» **Aim of the exercise**
Say how many lines of the data contain "Enhancements", and nothing more.

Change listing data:
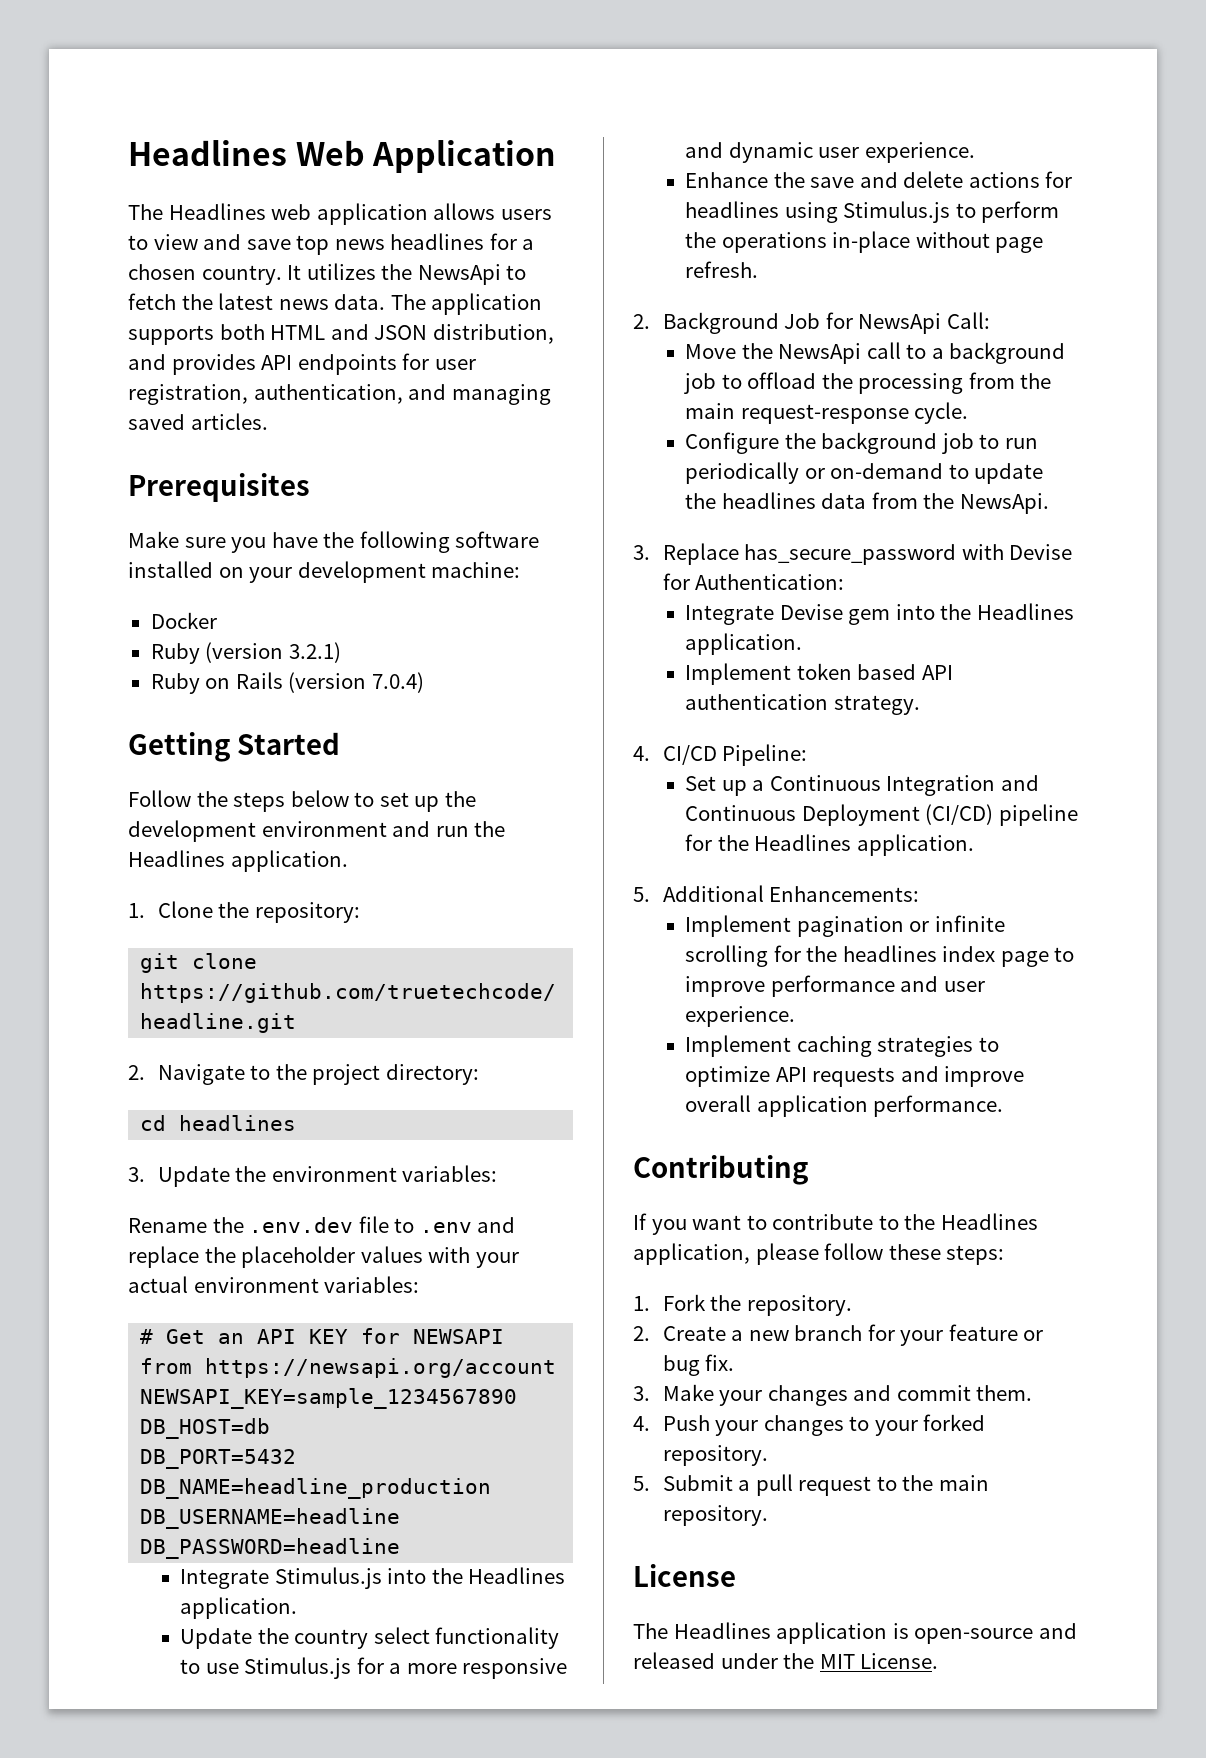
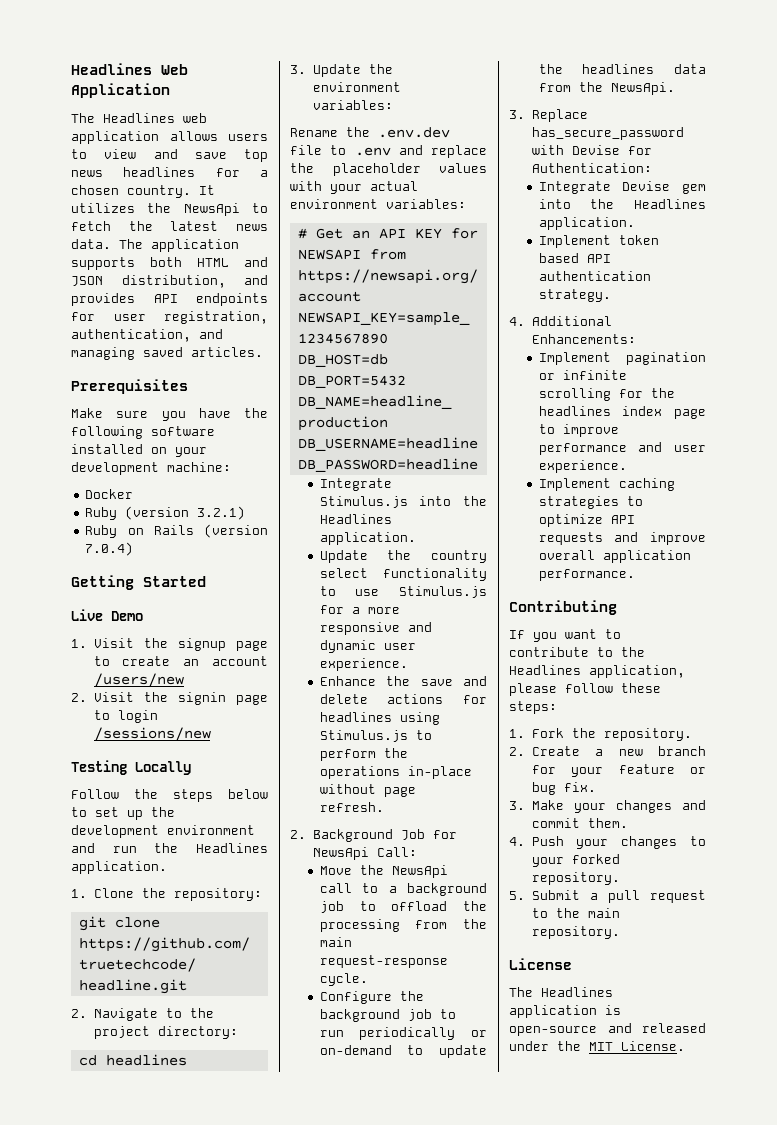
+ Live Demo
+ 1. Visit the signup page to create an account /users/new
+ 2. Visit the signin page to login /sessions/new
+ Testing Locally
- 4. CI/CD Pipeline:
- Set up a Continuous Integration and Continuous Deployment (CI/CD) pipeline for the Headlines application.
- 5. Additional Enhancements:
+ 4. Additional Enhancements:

» **Solution to this exercise**
2